Wednesday, February 24, 2010

Venezuelan Electrical Power Crisis, Part II:  The Costs of Deprofessionalization and Corruption Under Chavez


Hydroelectric Turbines in a Venezuelan Dam Complex

I am going to do a followup to my previous entry on The Coming Electrical Power Disaster in Venezuela, this time by way of posting a translation of an article originally published in Venezuela's Revista Zeta magazine in late January, but which you can now see in its original Spanish on the Victor Poleo portal at  The article presents an interview with Poleo, who has now become regarded as the most knowledgeable critic of Chavez's energy policies writ large, but especially with respect to the electrical power shortage that is now doing such serious damage to the country and which has also become a major political issue.

I would suggest that everyone pay attention to two very important points Poleo makes in the interview, how the deprofessionalization of Venezuela's electric sector has led to gross mismanagement of the various EDELCA dam complexes in the country, whose water levels have been depleted unnecessarily according to Poleo; and the problems with the accounting for about 70% of the $35 billion dollars that has been appropriated for the electric sector between the years 1999 - 2009.  Since deprofessionalization itself is evidence of the corruption of the Chavez regime, which has removed competent professionals from key jobs within government-run operations throughout the electric sector in order to award employment to political favorites, the price Venezuelans are paying for it can barely be estimated when grouped together with tens of billions of dollars worth of unaccounted appropriations.  It is a striking and near-unbelievable story which pretty much speaks for itself.

"It Is Not Guri’s Fault"
By Aida Gutierrez
Interview with Victor Poleo Uzcátegui
Revista Zeta (Venezuela)
January 28, 2010, No. 1740-22

According to the ex-Electricity Director of the Ministry of Energy, Victor Poleo Uzcátegui, a preliminary estimate indicates that $50 billion was put into the Electrical Sector between the years 1999-2009, but scarcely 30% was spent on power generation and transmission projects.
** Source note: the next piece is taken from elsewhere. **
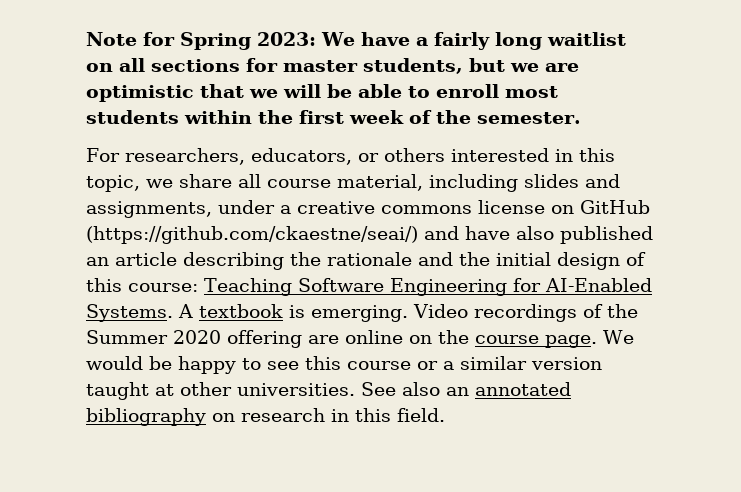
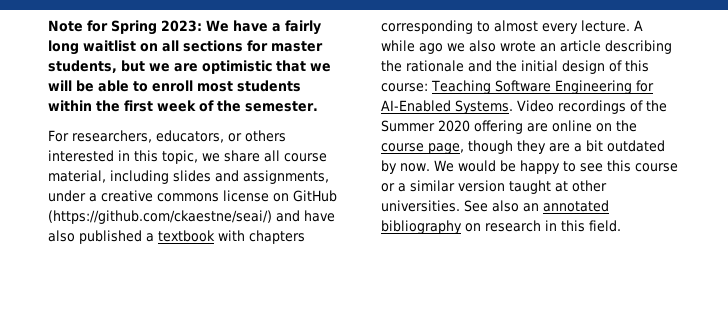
(653, 235) none -> [146,230,305,244] [381,20,643,34] [381,40,536,54] a textbook with chapters corresponding to almost every lecture. A while ago we also wrote
[178,304,408,322] A textbook is emerging. -> (513, 107) none
[545,335,597,348] page. -> [428,140,665,154] [381,160,430,174] page, though they are a bit outdated by now.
The delays in maintenance and expansion are dramatic.

"The country does not depend on Guri alone and what is happening is that a vile story is being spread from the presidency which attributes the current crisis to the Caroní hydroelectric complex," engineer and ex-Electricity Director Victor Poleo Uzcátegui stated in an exclusive interview with Zeta.

Poleo finds himself very busy and much in demand these days, as the foreign press turns to him to know and understand what is happening with electricity in Venezuela, paradoxically, now called "energy power."
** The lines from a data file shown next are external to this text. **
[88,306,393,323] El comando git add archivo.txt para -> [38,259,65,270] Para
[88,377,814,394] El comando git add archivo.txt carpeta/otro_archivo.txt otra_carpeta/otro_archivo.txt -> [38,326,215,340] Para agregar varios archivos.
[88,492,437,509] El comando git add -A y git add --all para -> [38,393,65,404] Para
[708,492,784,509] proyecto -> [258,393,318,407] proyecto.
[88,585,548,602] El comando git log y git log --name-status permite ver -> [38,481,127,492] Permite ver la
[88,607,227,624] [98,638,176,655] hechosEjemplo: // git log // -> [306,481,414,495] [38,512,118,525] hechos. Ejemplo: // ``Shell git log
As a preface to the interview the expert began to talk of the Lower Caroní, a system of cascading water hydroelectric dams:

Lower Caroni Dam Complexes
Dam ComplexStartup DateDaily OutputDelays?
Macagua I1961370 MW 
Guri I19683,000 MW 
Guri II19866,100 MW 
Macagua II19952,300 MW 
Macagua III1995360 MW 
Caruachi20042,300 MW(Delay of 2 years)
Tocoma20142,300 MW(Delay of 7 years)

--Guri is a regulated reservoir, the water passed through turbines in Guri is afterwards passed along to the lower dams in the following order: Tocoma, Caruachi, and Macagua.
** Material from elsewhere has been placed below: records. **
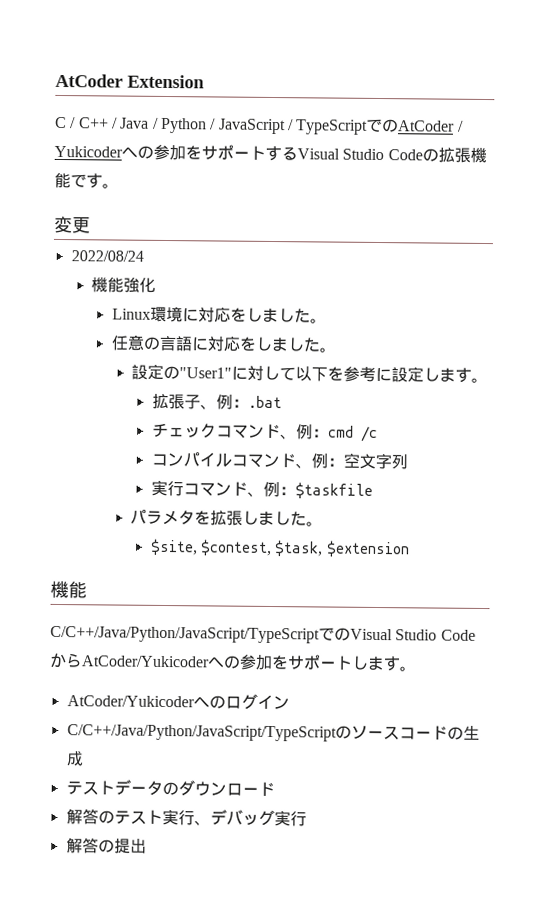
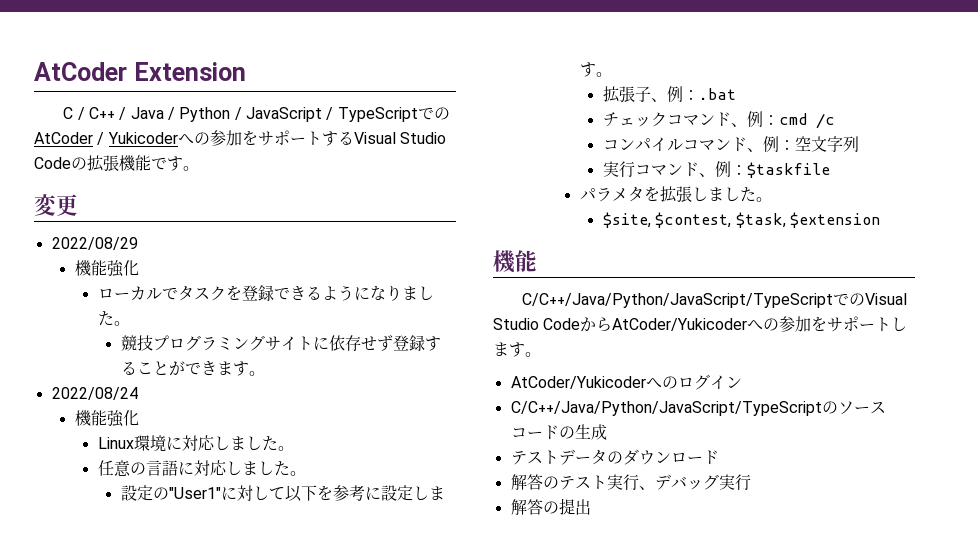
(91, 225) none -> [51,237,138,250] [74,260,139,277] [97,285,434,301] [97,311,130,326] [120,335,441,351] [120,361,265,376] // 2022/08/29 // 機能強化 // ローカルでタスクを登録できるようになりました。 // 競技プログラミングサイトに依存せず登録することができます。
[229,307,247,322] を -> (215, 443) none
[238,336,257,351] を -> (227, 468) none

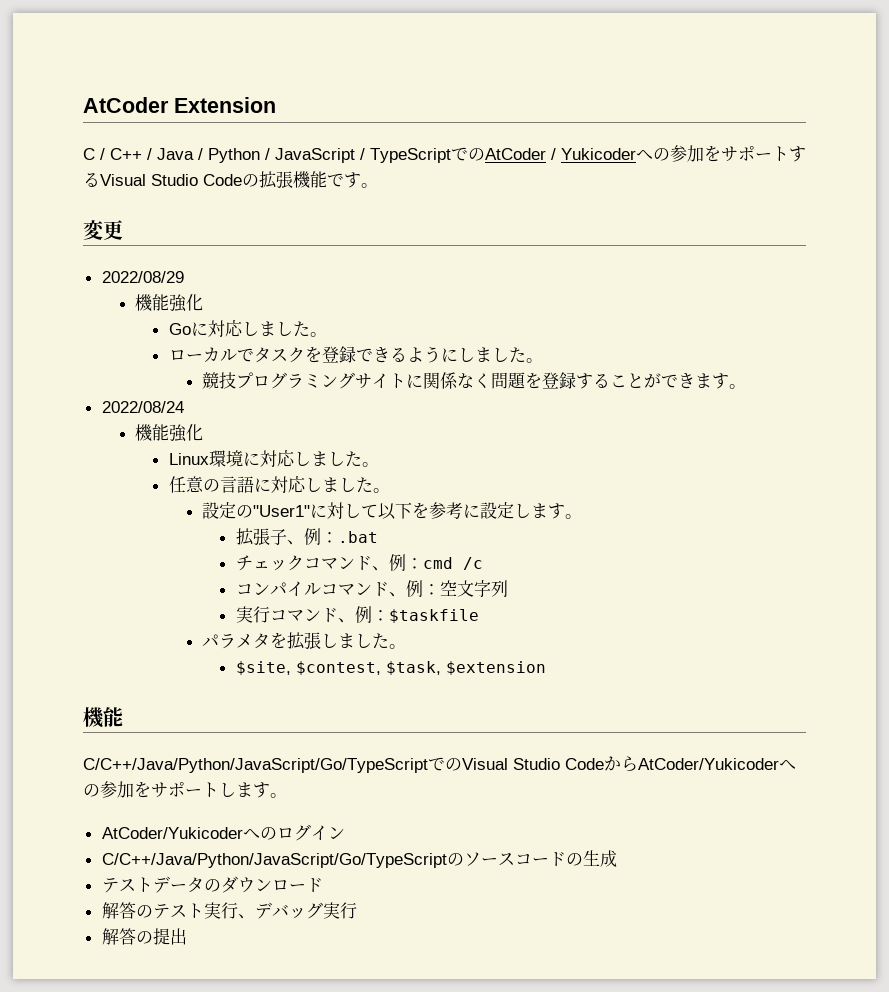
(139, 268) none -> [168,320,327,337] // Goに対応しました。
[369,285,402,301] なり -> [457,347,475,362] し
[328,335,393,351] 依存せず -> [423,372,543,389] 関係なく問題を
[522,293,834,308] C/C++/Java/Python/JavaScript/TypeScript -> [83,758,428,773] C/C++/Java/Python/JavaScript/Go/TypeScript
[510,401,822,416] C/C++/Java/Python/JavaScript/TypeScript -> [101,853,447,868] C/C++/Java/Python/JavaScript/Go/TypeScript

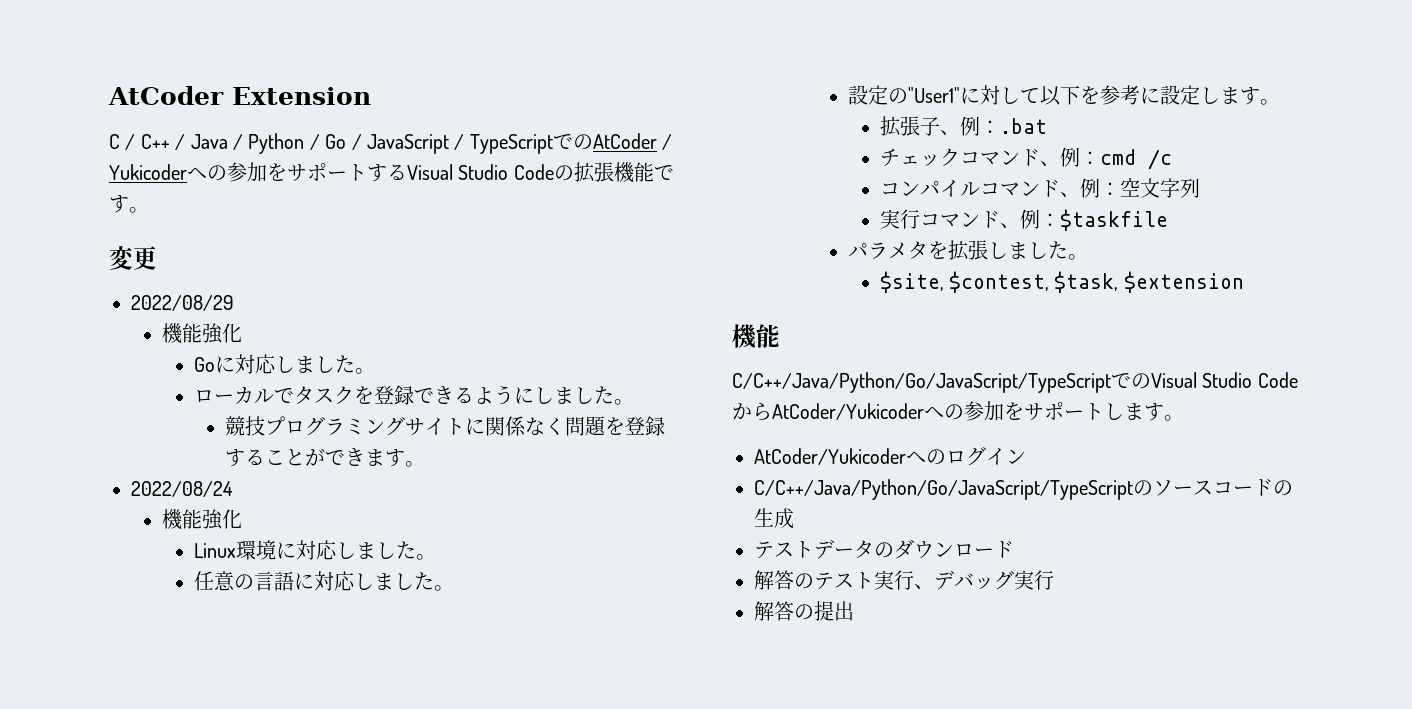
(270, 154) none -> [325,134,362,150] Go /
[83,758,428,773] C/C++/Java/Python/JavaScript/Go/TypeScript -> [732,372,1111,393] C/C++/Java/Python/Go/JavaScript/TypeScript
[101,853,447,868] C/C++/Java/Python/JavaScript/Go/TypeScript -> [754,479,1133,500] C/C++/Java/Python/Go/JavaScript/TypeScript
Lower Caroni 1992:  EDELCA Projects of the Lower Caroní in 1992 - Note the startup operation dates entered for Caruachi and Tocoma, 2002 and 2007 respectively. Compare these with table above, which shows delays under Chavez.

--The Lower Caroni system by itself--he explains--does not satisfy national demand for electric power, he specified, but interacts with an accompaniment of thermoelectric centers, which use natural gas, diesel, and fuel oil as combustible fuels. Coal and orimulsion oil are also thermoelectric combustible fuels.

--The water of the Guri reservoir is from unsteady-state influx, i.e. the contributions to the Caroní Basin fluctuate historically between 6,500 and 3,500 cubic meters per second, according to records from 1950 to the present.

He pointed out that thermal power generation is from fixed-state influx, i.e. plant machinery such as at Planta Centro or Tacoa or Arrecifes can be activated in a short time.

"The art of mixing water power generation with thermal power generation is the art of optimizing the usage time of the Guri reservoir. On the one hand, one does not want to reduce the amount of water stored in Guri to too low a level because there will be barrels of combustible fuels lost to make up the shortfall. On the other hand, one does not unnecessarily "burn" barrels of thermoelectric combustibles” (if there is water in the reservoir) Poleo made clear.

--There then exists--he continues--an optimum mix of the hydro-thermal electric power system. To master and administrate such a formidable and complex task mathematical models are used, a kind of laboratory in which they simulate reservoir water levels over time compared against national electric power demand and then they "dispatch" the generation of hydro or thermal electric power in real time but placed within a future horizon.

--This task rests within the hands of the National Management Center (CNG), formerly OPSIS, which uses two types of "dispatch." One in real time (hours, days) which is operational dispatch. Another is in medium and long term planning, over 5 to 10 years.

--In Venezuela--the expert continued--mathematical models exist for load dispatch. One of them is PLHITER (Spanish acronym for Hydro-Thermal Planning), developed by a team of Venezuelan engineers and mathematicians, in use since the mid-80's by EDELCA, CADAFE, and CNG (formerly OPSIS).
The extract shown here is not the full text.